## Edit difference data
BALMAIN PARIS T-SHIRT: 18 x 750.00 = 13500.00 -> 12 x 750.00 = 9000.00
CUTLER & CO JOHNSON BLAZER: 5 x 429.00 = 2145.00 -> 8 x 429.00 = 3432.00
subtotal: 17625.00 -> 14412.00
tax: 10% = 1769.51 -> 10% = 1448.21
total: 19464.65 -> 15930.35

---

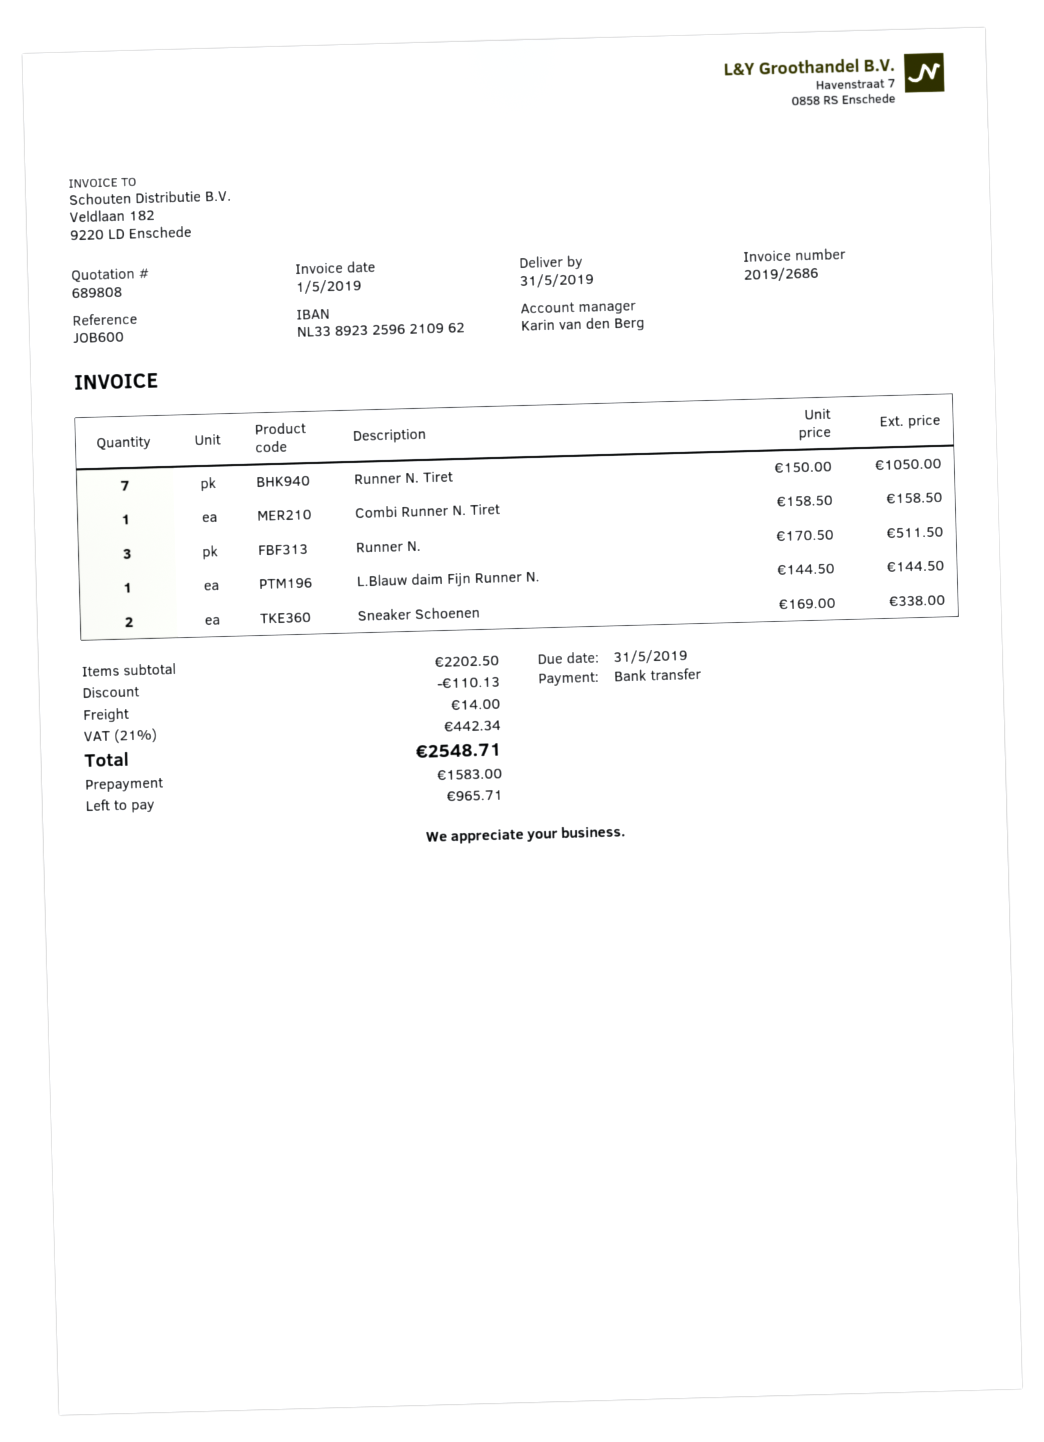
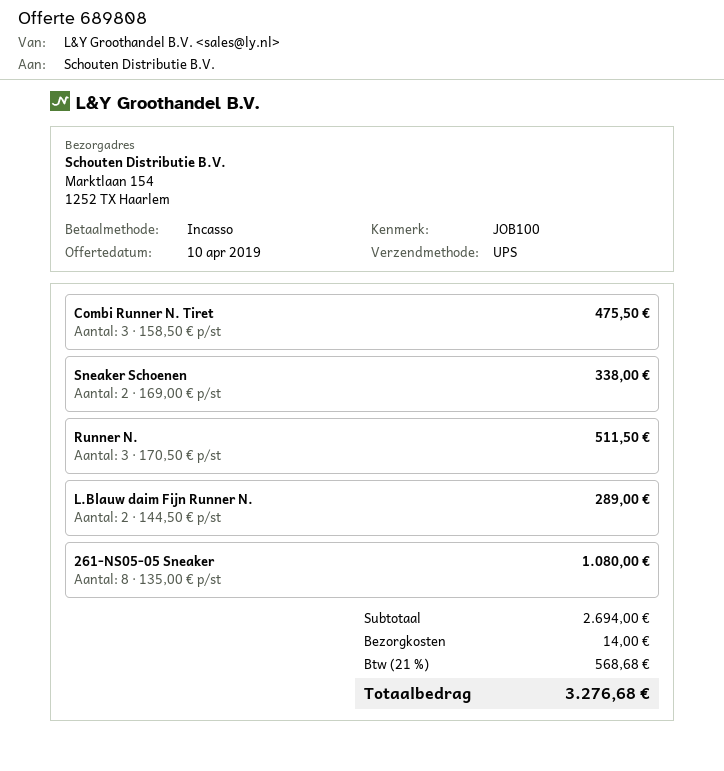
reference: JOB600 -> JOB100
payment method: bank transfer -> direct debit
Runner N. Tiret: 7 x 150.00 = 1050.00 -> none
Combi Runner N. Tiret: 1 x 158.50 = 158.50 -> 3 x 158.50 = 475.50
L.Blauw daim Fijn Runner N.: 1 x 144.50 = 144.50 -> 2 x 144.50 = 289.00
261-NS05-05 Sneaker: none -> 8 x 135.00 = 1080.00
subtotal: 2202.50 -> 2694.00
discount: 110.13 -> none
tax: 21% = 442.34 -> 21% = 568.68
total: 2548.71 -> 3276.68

## Your assignment
Exactly the lines above from the one with "payment method: bank transfer -> direct debit" to the one with "total: 2548.71 -> 3276.68", both included, are to be quoted; leave the rest out.

## Output of the exercise
payment method: bank transfer -> direct debit
Runner N. Tiret: 7 x 150.00 = 1050.00 -> none
Combi Runner N. Tiret: 1 x 158.50 = 158.50 -> 3 x 158.50 = 475.50
L.Blauw daim Fijn Runner N.: 1 x 144.50 = 144.50 -> 2 x 144.50 = 289.00
261-NS05-05 Sneaker: none -> 8 x 135.00 = 1080.00
subtotal: 2202.50 -> 2694.00
discount: 110.13 -> none
tax: 21% = 442.34 -> 21% = 568.68
total: 2548.71 -> 3276.68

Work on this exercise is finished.